Evelyn est également née aux Pays-Bas avant de déménager à l’âge de 5 ans avec ses parents au Canada, puis en Arabie Saoudite avant de rejoindre la Grande-Bretagne où elle a rencontré Michael en 1999. « Nous nous sommes mariés en 2001 à Bruxelles où nous vivions à l’époque, avant de venir au Luxembourg pour des raisons professionnelles. Notre mariage a été célébré de manière catholique et protestante », note Evelyn qui exprime ainsi une façon bien propre des Anglicans de penser la religion.
Michael explique: « Ma priorité est Dieu. Les Anglicans sont ouverts. Pour moi, l’Eglise anglicane constitue la meilleure façon d’exprimer ma foi. Je ne suis pas un grand adepte des étiquettes. Ici, tu peux avoir tes propres opinions.
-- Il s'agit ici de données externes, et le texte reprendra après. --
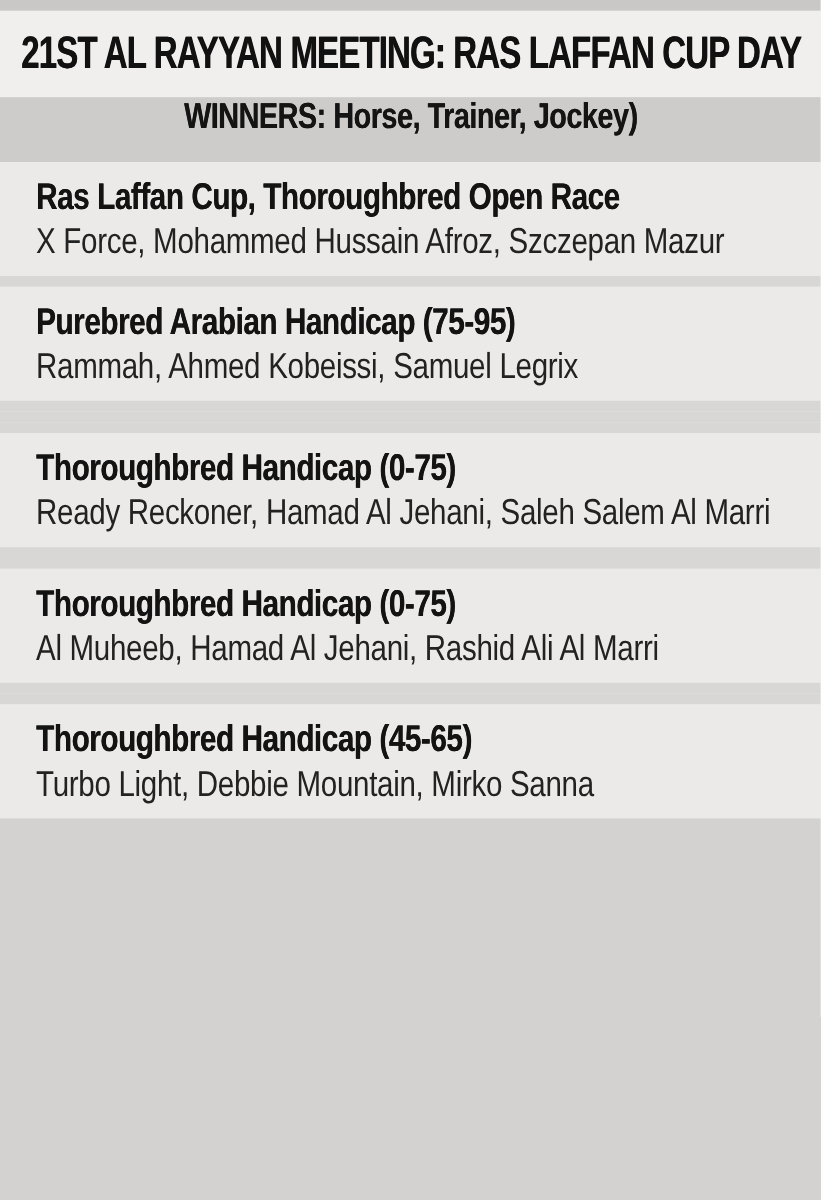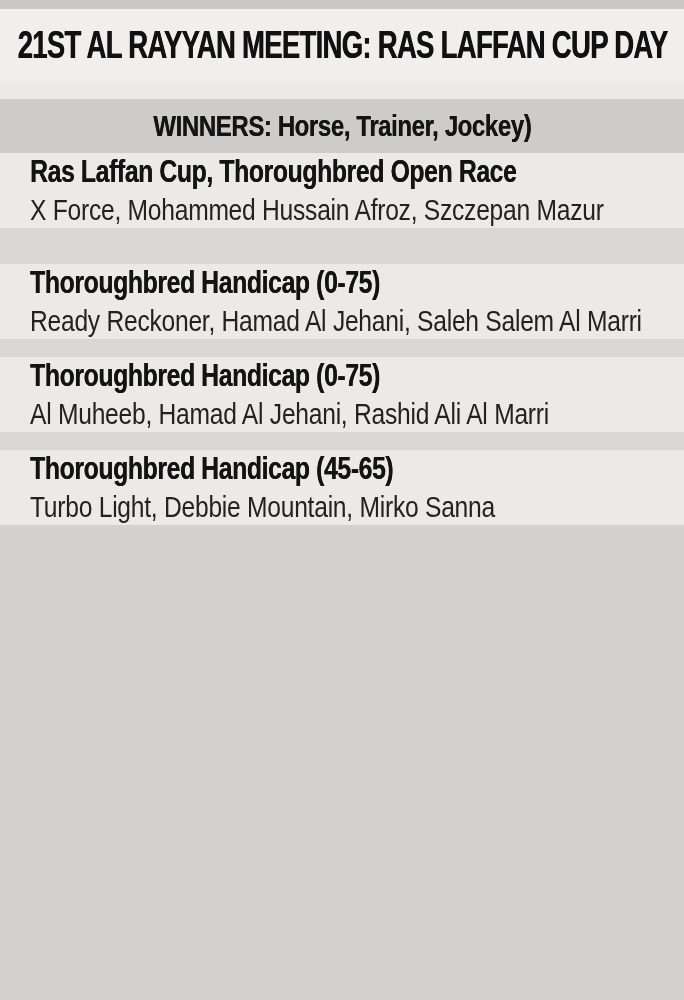--- a/index.html
+++ b/index.html
@@ -41,37 +41,35 @@
     letter-spacing: -1px;
     color: #111111;
     text-shadow: 0.6px 0 0 currentColor;
   }
 
   .winners-bar {
     height: 54px;
     background: #cdccca;
     flex: 0 0 auto;
     display: flex;
-    align-items: center;
     justify-content: center;
     overflow: hidden;
-    margin-top: 18px;
   }
   .winners-label {
     display: inline-block;
     white-space: nowrap;
     font-weight: bold;
     font-size: 30px;
     letter-spacing: -0.5px;
     color: #141414;
     text-shadow: 0.3px 0 0 currentColor;
   }
 
   .race-section {
-    height: 75px;
+    height: 95px;
     background: #ebeae8;
     flex: 0 0 auto;
     display: flex;
     flex-direction: column;
     justify-content: center;
     padding-left: 30px;
     overflow: hidden;
   }
   .race-title {
     display: inline-block;
@@ -124,20 +122,24 @@
   <div class="winners-bar">
     <span class="winners-label fit fit-center" style="transform: scaleX(0.8);">WINNERS: Horse, Trainer, Jockey)</span>
   </div>
 
   <div class="race-section">
     <span class="race-title fit fit-left" style="transform: scaleX(0.8);">Ras Laffan Cup, Thoroughbred Open Race</span>
     <span class="race-winner fit fit-left" style="transform: scaleX(0.82);">X Force, Mohammed Hussain Afroz, Szczepan Mazur</span>
   </div>
   <div class="divider"></div>
 
+  <div class="race-section">
+    <span class="race-title fit fit-left" style="transform: scaleX(0.8);">Purebred Arabian Handicap (75-95)</span>
+    <span class="race-winner fit fit-left" style="transform: scaleX(0.82);">Rammah, Ahmed Kobeissi, Samuel Legrix</span>
+  </div>
   <div class="divider"></div>
 
   <div class="divider"></div>
 
   <div class="divider"></div>
 
   <div class="race-section">
     <span class="race-title fit fit-left" style="transform: scaleX(0.8);">Thoroughbred Handicap (0-75)</span>
     <span class="race-winner fit fit-left" style="transform: scaleX(0.82);">Ready Reckoner, Hamad Al Jehani, Saleh Salem Al Marri</span>
   </div>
La communauté est très diverse. Nous vivons avec ces différences et c’est enrichissant.» Et Evelyn d'ajouter: « L’Eglise anglicane s’efforce d’inclure et non d’exclure. »
Michael aime quant à lui l’idée que des femmes puissent devenir des prêtres et que les prêtres puissent se marier. Michael et Evelyn vont régulièrement à l’église.
«Selon moi, être anglican ne veut pas dire qu'il faut faire ou ne pas faire certaines choses. Le plus important ce sont Dieu, les gens, l’amour, la justice et la prière. Christopher Lyon a d’ailleurs construit la communauté autour de cette idée. Au coeur, c'est un invitation du Dieu: on est libre d'y répondre ou non», note-t-elle.
Michael est le trésorier et membre fondateur de Serve the City © PHOTO: Tania Bettega
L’idée d’engagement social est très présente chez de nombreux Anglicans tout comme chez les Sweerts. Michael est ainsi l’un des fondateurs de « Serve the City» au Luxembourg. « Il ne s’agit pas d’un organisme religieux. Nous sommes des personnes qui voulons aider ceux qui en ont vraiment besoin en collaboration avec de nombreux organismes bien établis au Luxembourg. C’est un endroit pour être généreux», explique-t-il.